### [Problem details]
Here is the task for the records below: repeat exactly the lines from the one with "[511,673,536,684] 850 ->" to the one with "(199, 418) none", both included, and nothing else.

- Opening Delimiter -

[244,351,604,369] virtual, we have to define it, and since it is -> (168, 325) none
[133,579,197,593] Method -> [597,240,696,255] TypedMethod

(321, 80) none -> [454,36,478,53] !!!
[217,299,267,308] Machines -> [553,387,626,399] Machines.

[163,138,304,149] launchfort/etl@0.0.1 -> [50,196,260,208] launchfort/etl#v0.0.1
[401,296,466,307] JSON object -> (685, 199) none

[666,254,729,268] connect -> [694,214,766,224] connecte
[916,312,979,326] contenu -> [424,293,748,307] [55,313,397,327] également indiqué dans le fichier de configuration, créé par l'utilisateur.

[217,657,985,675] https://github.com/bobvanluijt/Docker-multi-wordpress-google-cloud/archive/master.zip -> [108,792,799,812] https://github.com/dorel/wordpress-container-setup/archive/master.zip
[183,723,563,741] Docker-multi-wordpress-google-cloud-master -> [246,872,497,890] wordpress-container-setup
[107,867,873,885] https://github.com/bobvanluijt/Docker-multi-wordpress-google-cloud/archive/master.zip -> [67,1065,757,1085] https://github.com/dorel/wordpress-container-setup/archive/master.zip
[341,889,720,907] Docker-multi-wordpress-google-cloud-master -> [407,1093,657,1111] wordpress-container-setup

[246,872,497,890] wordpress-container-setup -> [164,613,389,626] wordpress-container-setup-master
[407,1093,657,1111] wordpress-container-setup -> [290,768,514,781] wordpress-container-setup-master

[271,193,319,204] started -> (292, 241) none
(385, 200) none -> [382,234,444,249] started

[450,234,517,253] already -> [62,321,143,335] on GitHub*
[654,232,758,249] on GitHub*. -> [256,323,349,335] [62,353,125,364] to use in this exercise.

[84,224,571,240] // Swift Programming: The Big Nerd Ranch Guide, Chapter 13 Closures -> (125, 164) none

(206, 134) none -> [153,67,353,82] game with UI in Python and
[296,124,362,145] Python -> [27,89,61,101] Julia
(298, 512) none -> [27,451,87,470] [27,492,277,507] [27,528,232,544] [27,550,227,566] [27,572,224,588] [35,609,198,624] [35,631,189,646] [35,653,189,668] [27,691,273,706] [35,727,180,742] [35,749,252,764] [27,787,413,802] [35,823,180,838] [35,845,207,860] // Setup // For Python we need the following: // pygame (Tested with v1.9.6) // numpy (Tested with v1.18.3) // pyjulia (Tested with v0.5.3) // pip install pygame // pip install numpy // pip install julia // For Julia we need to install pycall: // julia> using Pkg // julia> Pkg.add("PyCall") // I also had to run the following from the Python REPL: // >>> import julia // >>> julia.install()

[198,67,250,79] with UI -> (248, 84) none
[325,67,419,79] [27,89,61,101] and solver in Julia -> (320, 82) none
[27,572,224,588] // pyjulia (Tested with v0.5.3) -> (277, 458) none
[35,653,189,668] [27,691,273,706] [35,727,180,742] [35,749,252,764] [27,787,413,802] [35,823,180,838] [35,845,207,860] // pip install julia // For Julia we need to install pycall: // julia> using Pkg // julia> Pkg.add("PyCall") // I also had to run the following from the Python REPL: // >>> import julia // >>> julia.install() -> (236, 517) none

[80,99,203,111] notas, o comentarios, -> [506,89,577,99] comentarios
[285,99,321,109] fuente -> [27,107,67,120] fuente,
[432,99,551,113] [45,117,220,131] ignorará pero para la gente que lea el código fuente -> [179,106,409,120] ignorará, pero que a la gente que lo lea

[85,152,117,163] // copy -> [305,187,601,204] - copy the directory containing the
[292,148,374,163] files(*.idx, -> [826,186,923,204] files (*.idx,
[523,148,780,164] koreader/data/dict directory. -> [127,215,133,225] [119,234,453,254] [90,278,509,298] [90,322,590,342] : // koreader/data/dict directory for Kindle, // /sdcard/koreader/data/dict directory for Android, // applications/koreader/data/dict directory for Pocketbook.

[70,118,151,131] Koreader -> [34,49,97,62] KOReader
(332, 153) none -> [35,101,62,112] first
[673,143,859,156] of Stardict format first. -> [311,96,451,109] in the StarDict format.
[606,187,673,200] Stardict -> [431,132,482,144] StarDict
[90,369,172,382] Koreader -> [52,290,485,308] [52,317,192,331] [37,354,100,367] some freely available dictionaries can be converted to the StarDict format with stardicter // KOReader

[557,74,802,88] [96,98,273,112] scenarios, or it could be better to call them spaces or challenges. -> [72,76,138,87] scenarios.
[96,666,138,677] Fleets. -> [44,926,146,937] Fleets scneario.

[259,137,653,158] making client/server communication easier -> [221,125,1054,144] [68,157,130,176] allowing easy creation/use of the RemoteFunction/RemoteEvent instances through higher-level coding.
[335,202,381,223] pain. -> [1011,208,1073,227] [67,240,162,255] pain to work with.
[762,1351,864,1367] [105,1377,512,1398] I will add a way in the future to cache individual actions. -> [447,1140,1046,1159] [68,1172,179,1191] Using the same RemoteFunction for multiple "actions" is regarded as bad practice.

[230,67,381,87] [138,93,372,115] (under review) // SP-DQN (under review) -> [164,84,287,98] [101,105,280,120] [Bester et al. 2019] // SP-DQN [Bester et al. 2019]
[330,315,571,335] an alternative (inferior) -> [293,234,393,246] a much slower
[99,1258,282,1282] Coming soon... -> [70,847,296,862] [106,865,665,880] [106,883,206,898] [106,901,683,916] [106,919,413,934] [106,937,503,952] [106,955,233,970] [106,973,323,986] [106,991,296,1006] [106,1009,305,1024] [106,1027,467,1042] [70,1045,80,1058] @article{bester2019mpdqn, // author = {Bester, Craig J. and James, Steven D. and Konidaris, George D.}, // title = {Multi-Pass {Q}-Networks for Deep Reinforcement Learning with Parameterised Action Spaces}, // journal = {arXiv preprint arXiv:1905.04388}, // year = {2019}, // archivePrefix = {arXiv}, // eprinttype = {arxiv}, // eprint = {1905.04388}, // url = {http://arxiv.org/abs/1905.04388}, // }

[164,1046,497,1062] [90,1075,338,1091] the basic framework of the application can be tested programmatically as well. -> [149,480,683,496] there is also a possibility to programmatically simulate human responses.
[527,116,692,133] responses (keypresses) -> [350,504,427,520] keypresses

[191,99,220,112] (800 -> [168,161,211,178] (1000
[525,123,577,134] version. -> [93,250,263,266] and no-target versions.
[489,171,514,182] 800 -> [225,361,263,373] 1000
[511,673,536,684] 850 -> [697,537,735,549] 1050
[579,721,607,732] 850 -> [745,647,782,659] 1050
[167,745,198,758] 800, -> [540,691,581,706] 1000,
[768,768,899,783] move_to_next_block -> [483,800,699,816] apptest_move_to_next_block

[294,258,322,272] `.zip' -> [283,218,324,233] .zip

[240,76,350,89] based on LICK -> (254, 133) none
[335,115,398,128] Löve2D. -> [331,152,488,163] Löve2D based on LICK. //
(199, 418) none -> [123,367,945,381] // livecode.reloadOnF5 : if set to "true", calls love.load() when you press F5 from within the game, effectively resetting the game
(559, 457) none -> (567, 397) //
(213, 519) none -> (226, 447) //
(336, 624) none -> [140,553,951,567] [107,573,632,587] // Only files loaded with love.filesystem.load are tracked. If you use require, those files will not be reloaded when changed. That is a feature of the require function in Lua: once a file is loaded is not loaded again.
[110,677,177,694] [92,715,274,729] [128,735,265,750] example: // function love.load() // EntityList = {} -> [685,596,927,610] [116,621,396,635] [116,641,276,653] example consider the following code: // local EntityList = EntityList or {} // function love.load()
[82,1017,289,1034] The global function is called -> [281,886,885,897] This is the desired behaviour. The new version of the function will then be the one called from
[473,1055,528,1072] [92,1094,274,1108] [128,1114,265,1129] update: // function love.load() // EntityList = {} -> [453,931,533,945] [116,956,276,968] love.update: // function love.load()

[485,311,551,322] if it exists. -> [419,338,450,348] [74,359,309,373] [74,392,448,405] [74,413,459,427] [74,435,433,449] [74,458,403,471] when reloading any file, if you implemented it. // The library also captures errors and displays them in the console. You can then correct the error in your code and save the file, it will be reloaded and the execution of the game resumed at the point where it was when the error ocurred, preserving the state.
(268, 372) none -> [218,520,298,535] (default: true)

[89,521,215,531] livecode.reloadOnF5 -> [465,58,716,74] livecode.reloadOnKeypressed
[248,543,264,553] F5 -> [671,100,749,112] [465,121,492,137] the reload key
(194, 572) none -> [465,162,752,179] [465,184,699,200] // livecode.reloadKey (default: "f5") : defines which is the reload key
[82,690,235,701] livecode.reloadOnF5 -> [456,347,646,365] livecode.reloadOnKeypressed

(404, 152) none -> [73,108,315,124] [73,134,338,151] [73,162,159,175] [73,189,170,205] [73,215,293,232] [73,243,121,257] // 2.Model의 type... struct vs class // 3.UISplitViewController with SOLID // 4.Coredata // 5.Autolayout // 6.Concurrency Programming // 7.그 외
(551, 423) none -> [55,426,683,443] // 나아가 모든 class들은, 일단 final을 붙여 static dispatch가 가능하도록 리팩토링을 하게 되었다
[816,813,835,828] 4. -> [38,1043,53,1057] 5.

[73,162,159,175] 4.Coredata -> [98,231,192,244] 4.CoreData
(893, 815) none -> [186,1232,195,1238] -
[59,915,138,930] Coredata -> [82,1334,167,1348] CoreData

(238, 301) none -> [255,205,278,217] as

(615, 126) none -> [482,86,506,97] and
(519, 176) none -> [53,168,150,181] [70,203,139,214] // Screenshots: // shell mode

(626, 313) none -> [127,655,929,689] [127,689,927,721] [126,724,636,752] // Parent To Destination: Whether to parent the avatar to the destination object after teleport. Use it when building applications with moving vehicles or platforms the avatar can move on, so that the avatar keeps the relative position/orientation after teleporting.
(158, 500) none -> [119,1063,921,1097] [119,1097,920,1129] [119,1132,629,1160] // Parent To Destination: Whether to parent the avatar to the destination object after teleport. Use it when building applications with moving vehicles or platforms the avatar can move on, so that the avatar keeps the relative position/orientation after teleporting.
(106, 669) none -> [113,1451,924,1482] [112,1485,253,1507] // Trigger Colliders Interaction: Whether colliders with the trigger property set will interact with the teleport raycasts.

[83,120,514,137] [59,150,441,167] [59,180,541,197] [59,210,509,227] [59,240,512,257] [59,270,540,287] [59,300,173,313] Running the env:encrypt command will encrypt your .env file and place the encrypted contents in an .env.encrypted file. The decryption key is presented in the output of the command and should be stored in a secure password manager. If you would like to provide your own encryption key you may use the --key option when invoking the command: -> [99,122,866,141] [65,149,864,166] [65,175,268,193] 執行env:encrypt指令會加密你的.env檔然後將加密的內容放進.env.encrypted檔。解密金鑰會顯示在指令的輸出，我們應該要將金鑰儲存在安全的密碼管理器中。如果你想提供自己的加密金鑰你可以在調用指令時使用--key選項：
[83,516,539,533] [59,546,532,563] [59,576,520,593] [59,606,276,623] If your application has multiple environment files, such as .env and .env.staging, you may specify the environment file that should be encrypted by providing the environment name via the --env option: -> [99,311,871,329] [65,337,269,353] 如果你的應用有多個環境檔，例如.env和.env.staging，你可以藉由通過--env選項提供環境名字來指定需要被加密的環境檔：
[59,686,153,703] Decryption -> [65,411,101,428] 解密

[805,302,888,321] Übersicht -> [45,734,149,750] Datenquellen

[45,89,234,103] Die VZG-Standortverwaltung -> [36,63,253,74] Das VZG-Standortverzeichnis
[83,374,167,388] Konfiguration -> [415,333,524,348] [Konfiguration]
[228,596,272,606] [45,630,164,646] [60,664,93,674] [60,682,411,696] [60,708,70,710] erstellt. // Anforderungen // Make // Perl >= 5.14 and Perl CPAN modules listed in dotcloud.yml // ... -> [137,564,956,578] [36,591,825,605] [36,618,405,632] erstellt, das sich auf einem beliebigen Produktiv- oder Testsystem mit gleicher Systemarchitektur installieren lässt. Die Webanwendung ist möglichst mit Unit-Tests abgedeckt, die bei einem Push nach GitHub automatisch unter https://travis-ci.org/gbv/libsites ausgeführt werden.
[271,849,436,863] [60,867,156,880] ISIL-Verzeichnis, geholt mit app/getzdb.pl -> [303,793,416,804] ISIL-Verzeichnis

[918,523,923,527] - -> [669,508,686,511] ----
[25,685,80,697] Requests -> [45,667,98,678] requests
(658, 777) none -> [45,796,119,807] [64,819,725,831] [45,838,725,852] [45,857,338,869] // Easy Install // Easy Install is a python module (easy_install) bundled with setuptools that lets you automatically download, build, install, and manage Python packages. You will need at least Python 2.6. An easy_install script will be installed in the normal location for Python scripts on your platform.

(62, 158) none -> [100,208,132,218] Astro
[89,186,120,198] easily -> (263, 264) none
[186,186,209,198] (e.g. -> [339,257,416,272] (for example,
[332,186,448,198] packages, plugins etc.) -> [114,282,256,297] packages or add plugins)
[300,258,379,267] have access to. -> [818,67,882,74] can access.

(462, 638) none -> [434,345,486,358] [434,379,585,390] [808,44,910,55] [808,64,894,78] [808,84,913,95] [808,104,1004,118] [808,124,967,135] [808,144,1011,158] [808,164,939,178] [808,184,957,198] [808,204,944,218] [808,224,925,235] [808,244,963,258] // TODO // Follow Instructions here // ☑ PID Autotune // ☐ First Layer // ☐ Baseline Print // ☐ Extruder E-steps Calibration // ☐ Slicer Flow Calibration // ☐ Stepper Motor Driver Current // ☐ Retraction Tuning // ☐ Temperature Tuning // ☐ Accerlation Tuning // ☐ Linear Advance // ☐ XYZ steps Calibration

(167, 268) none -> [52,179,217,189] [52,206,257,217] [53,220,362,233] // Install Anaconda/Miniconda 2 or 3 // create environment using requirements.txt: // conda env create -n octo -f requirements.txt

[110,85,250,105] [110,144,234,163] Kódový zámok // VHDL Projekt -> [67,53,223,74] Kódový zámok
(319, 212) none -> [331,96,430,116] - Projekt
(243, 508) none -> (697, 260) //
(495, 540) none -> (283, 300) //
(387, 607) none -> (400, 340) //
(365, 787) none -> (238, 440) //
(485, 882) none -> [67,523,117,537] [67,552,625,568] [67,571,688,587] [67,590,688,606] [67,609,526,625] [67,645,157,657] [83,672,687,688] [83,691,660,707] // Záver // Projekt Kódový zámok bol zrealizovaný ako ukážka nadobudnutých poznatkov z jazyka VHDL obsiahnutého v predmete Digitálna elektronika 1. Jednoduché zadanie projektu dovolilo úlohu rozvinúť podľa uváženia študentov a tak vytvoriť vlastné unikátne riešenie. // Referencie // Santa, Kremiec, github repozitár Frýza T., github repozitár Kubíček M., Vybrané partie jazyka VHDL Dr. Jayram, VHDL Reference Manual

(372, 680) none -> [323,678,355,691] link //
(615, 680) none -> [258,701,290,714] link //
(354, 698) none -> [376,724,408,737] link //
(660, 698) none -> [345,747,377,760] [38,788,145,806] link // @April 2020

- Closing Delimiter -

### [Solution for this problem]
[511,673,536,684] 850 -> [697,537,735,549] 1050
[579,721,607,732] 850 -> [745,647,782,659] 1050
[167,745,198,758] 800, -> [540,691,581,706] 1000,
[768,768,899,783] move_to_next_block -> [483,800,699,816] apptest_move_to_next_block

[294,258,322,272] `.zip' -> [283,218,324,233] .zip

[240,76,350,89] based on LICK -> (254, 133) none
[335,115,398,128] Löve2D. -> [331,152,488,163] Löve2D based on LICK. //
(199, 418) none -> [123,367,945,381] // livecode.reloadOnF5 : if set to "true", calls love.load() when you press F5 from within the game, effectively resetting the game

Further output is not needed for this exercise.